Peu assurée, je jette un coup d'œil à ma propre apparence et retiens une grimace. Il est clair qu'elle tranche radicalement avec celle de la jeune serveuse, qui semble tout droit d'un film des années quarante. J'ai presque honte de m'être contentée du peu de vêtements qui n'étaient pas sales. Un pull turquoise, un pantalon bleu délavé dont je remarque une tache au niveau de la poche avant. Si j'avais su, j'aurais lancé une lessive au milieu de la semaine plutôt que de l'avoir fait juste avant de partir ! Même mes converses ternes font peine à côté de ses adorables derbies. Mes cheveux noirs et lisses sont regroupés en une queue de cheval qui crée plein de bosses sur le dessus de mon crâne.
Je resserre les pans de ma doudoune, m'armant de courage. Au moins ma tenue est confortable et je suis sûre d'avoir bien chaud. Je m'avance d'un pas vif et ancre un sourire sur mes lèvres qui devient immédiatement plus naturel quand elle me le renvoie.

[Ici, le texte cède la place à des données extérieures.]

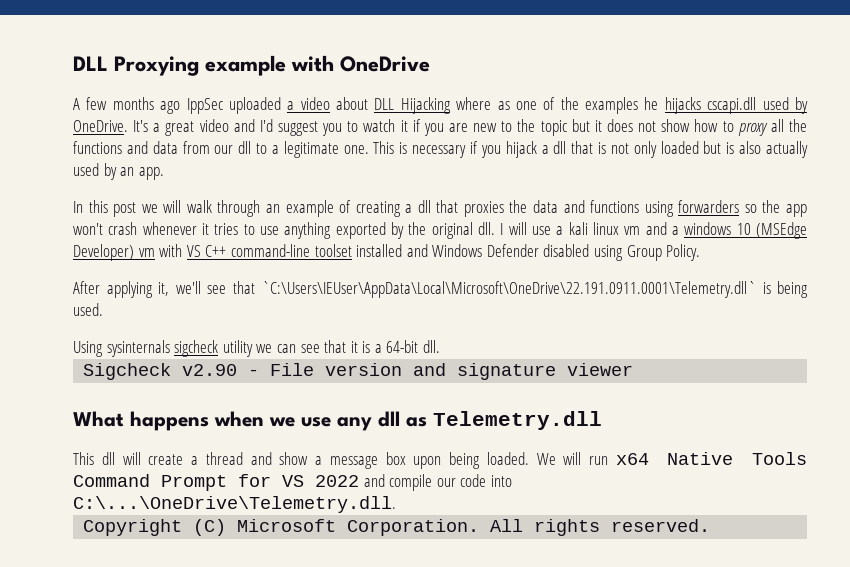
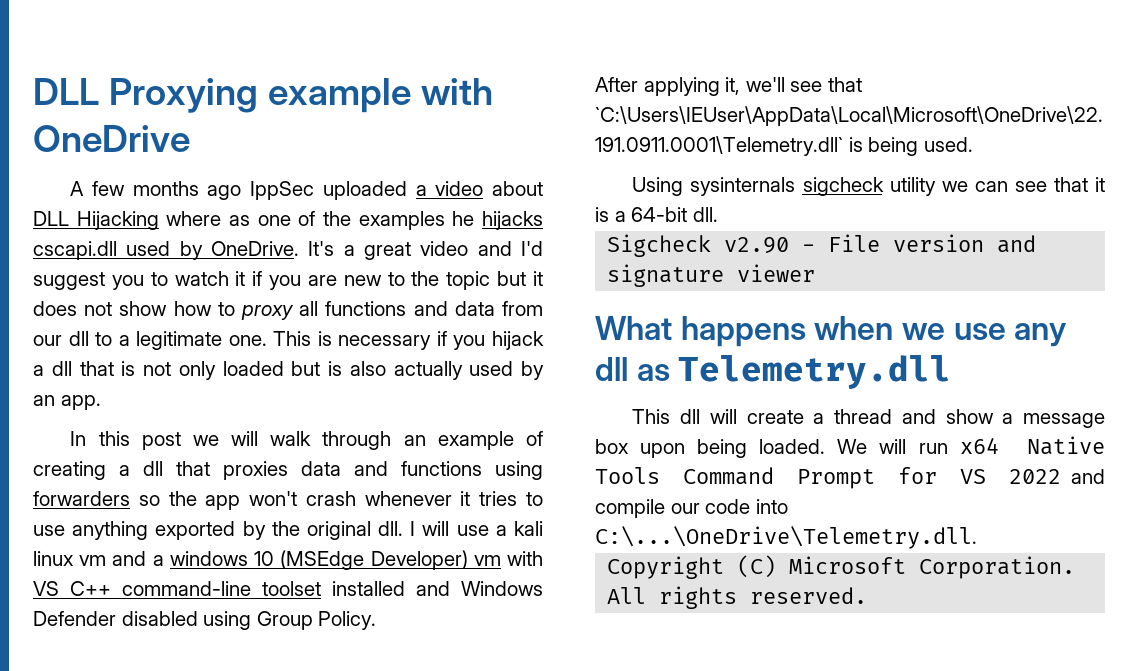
- It's a great video and I'd suggest you to watch it if you are new to the topic but it does not show how to proxy all the functions and data from our dll to a legitimate one.
+ It's a great video and I'd suggest you to watch it if you are new to the topic but it does not show how to proxy all functions and data from our dll to a legitimate one.
- In this post we will walk through an example of creating a dll that proxies the data and functions using forwarders so the app won't crash whenever it tries to use anything exported by the original dll.
+ In this post we will walk through an example of creating a dll that proxies data and functions using forwarders so the app won't crash whenever it tries to use anything exported by the original dll.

- Jaëlle ! Je suis trop contente de te voir ! Comment vas-tu ?
J'hésite un instant sur la manière de lui dire bonjour, mais elle s'avance déjà vers moi et me fait la bise d'un naturel déconcertant.
- Salut ! Je vais bien merci, et toi ?
Elle répond par l'affirmative et, toujours autant enjouée, me fait signe de la suivre. Nous marchons côte à côte. Mon regard est attiré malgré moi, par les nombreuses guirlandes qui surplombent les rues. J'ai un petit pincement au cœur mais je m'efforce de l'ignorer en me reconcentrant sur Abby, dont la bonne humeur est réellement contagieuse. Cette dernière m'explique avec entrain combien elle est ravie de ne pas travailler et de passer cette journée avec moi, plutôt qu'avec des clients grincheux.
- Le froid, ça les met de mauvaise humeur, me confie-t-elle sur un air de conspiratrice. Ils deviennent tous insupportables !
- Parce qu'ils ne le sont pas tout autant le reste de l'année ?
Elle fait mine de réfléchir puis esquisse une grimace. Je pouffe de rire devant son air faussement déconfit, et son visage se déride à son tour. Ses yeux verts s'écarquillent.
- Oh mon dieu, il faut ABSOLUMENT que je te montre cette boutique ! s'écrie-t-elle.
Elle attrape la manche de ma veste et j'ai à peine le temps de lire « Le Comptoir de Mathilde » sur la devanture, qu'elle m'entraîne à l'intérieur du magasin. Je tombe instantanément sous le charme de cet endroit et son regard émerveillé me contamine. Je reste complètement béate devant tous les étalages remplis de chocolat sous toutes ses formes alors que la belle blonde soupire à mes côtés.
- Avoue qu'on est pas loin du paradis.
- Je serais incapable de dire le contraire.
Je n'attends pas plus et m'avance dans les rayons, sans savoir où donner de la tête devant ce panel de choix. Je tente de résister mais quand la vendeuse m'apporte un panier, je cède et m'empresse de le remplir. Je ne peux pas le laisser vide, n'est-ce pas ?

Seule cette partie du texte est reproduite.